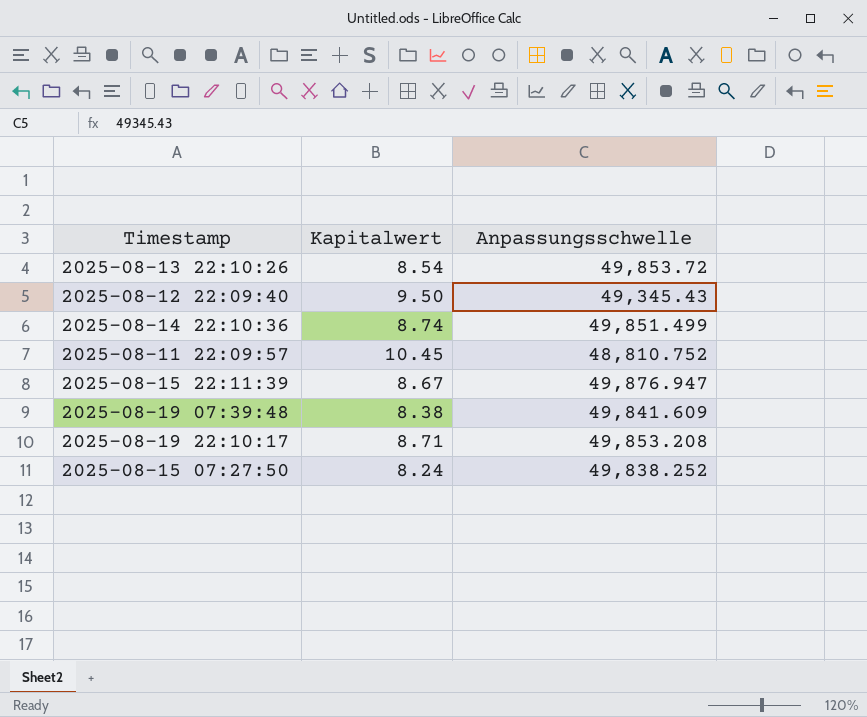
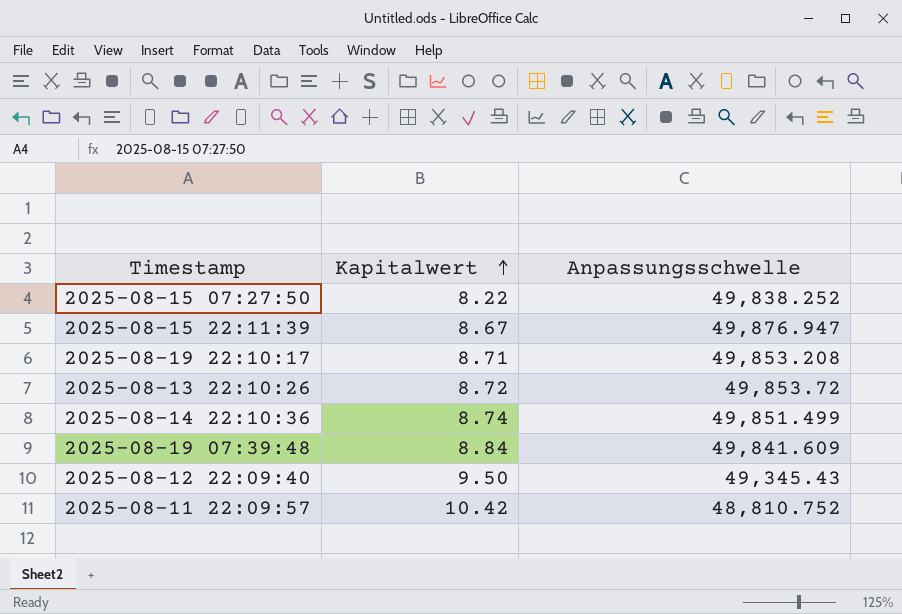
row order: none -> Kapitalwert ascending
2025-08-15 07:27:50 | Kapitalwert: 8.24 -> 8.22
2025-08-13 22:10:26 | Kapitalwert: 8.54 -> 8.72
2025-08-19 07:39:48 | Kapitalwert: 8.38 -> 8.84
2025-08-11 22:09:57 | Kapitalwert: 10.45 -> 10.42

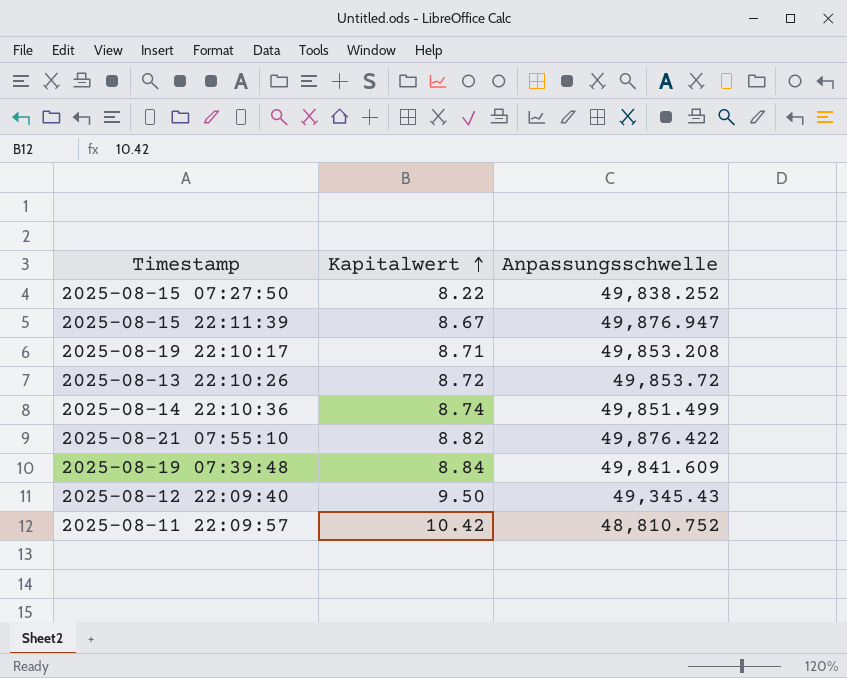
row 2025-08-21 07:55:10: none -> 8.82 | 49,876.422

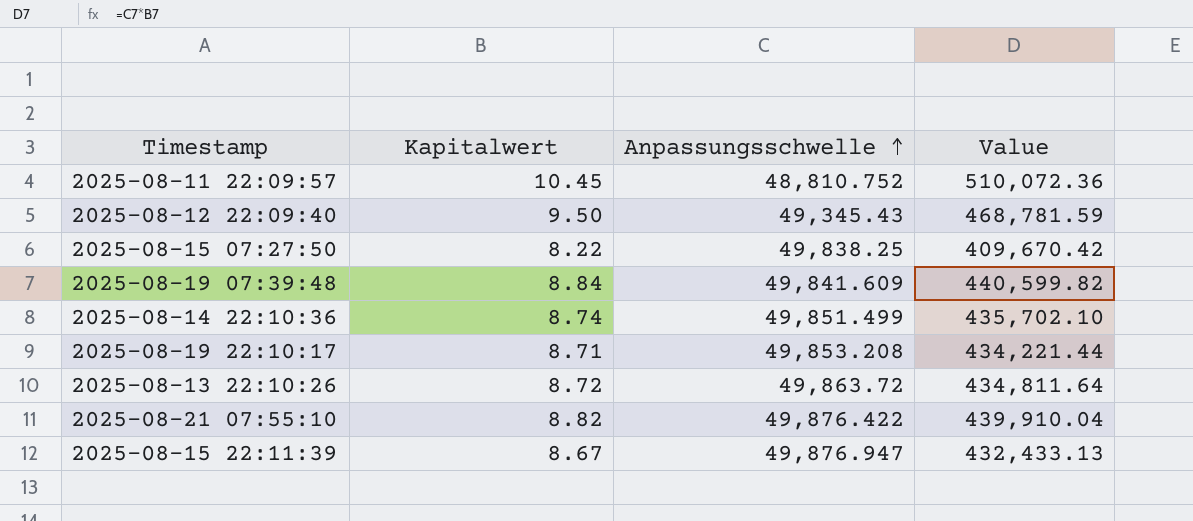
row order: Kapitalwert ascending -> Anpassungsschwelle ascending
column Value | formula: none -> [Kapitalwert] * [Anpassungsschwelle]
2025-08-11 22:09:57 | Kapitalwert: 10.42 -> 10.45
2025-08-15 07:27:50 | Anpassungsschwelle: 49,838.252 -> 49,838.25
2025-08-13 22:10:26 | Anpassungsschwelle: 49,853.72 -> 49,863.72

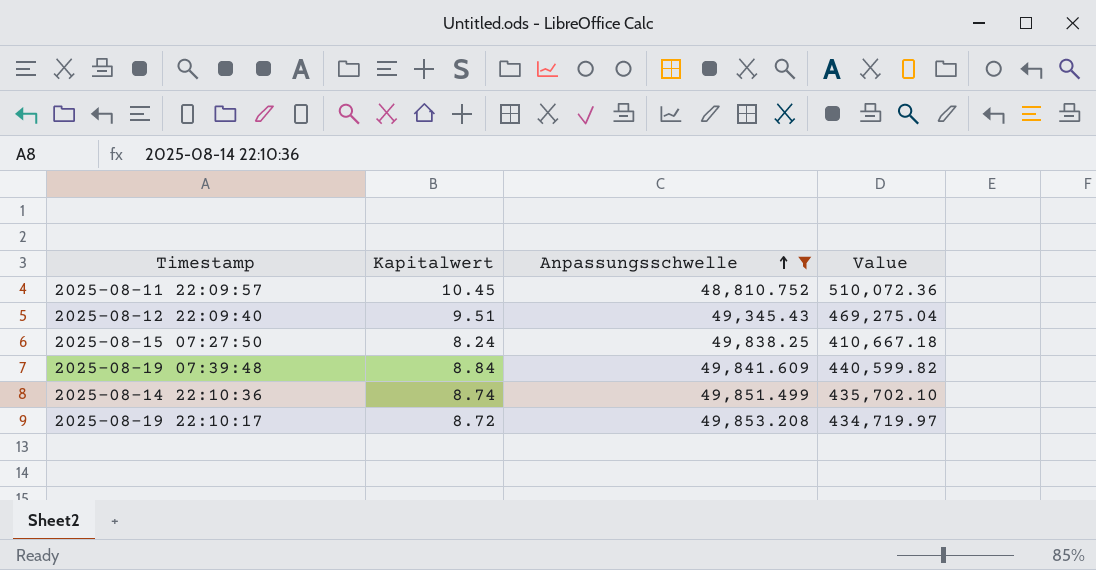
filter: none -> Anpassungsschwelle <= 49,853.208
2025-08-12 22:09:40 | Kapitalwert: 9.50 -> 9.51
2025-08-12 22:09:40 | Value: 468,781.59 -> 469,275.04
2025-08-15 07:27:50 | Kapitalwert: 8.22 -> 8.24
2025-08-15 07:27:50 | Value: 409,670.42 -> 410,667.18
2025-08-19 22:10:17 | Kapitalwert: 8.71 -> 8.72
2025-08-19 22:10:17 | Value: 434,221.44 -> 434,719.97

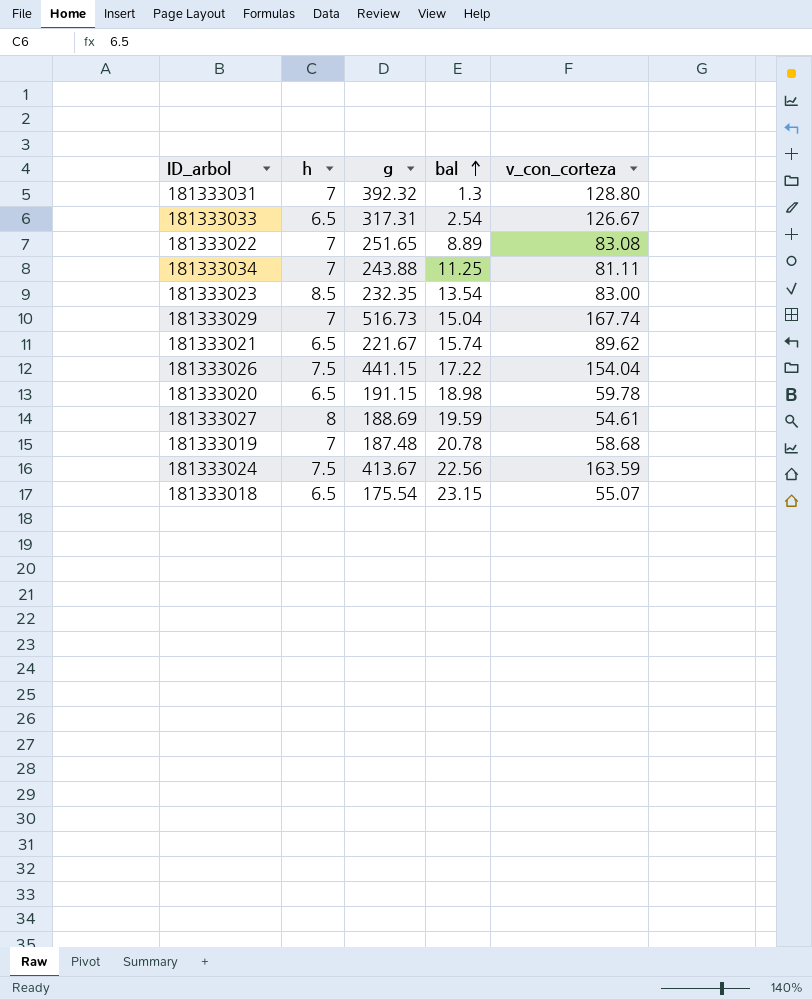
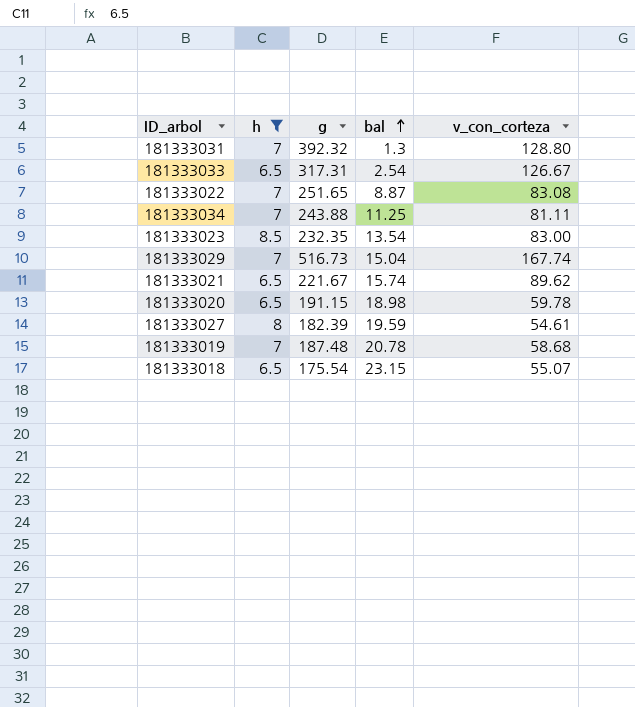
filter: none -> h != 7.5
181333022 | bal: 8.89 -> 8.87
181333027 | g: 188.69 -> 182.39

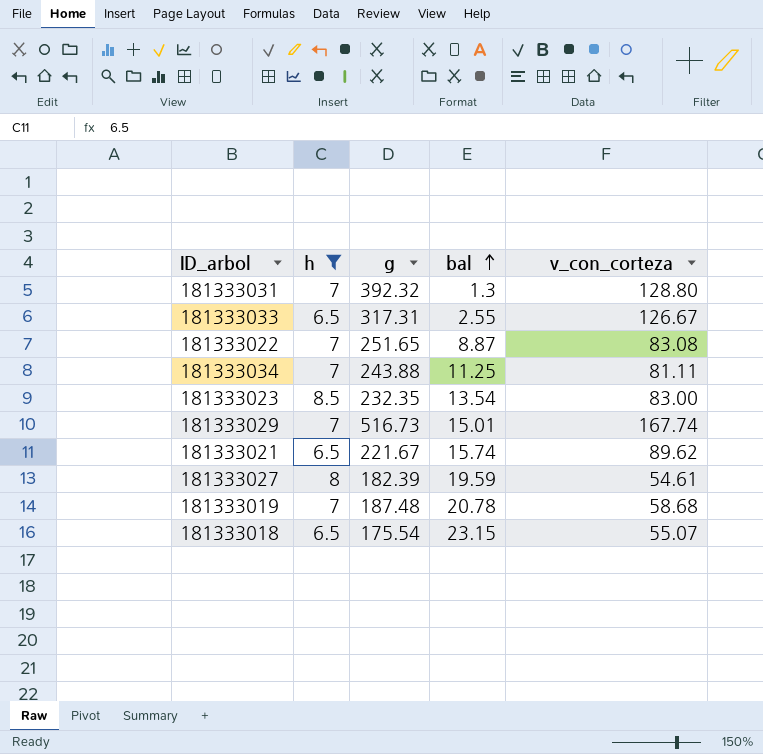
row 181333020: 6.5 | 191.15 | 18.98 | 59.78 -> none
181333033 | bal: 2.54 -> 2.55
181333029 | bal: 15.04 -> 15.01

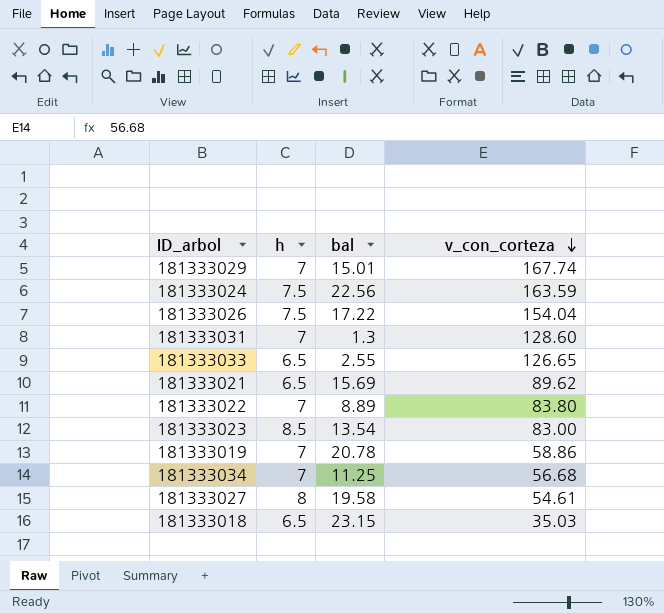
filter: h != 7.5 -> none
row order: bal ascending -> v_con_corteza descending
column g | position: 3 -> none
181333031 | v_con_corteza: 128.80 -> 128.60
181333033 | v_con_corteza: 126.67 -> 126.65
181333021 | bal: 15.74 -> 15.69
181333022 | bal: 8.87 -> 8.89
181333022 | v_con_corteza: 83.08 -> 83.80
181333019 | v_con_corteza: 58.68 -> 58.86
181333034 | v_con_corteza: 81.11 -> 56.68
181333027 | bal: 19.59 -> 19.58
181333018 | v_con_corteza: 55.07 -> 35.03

* _PROBLEM_
This exercise calls for the line containing "181333033 | v_con_corteza: 126.67 -> 126.65" and each line after it in the records, copied exactly.

* _ANSWER TO THIS TASK_
181333033 | v_con_corteza: 126.67 -> 126.65
181333021 | bal: 15.74 -> 15.69
181333022 | bal: 8.87 -> 8.89
181333022 | v_con_corteza: 83.08 -> 83.80
181333019 | v_con_corteza: 58.68 -> 58.86
181333034 | v_con_corteza: 81.11 -> 56.68
181333027 | bal: 19.59 -> 19.58
181333018 | v_con_corteza: 55.07 -> 35.03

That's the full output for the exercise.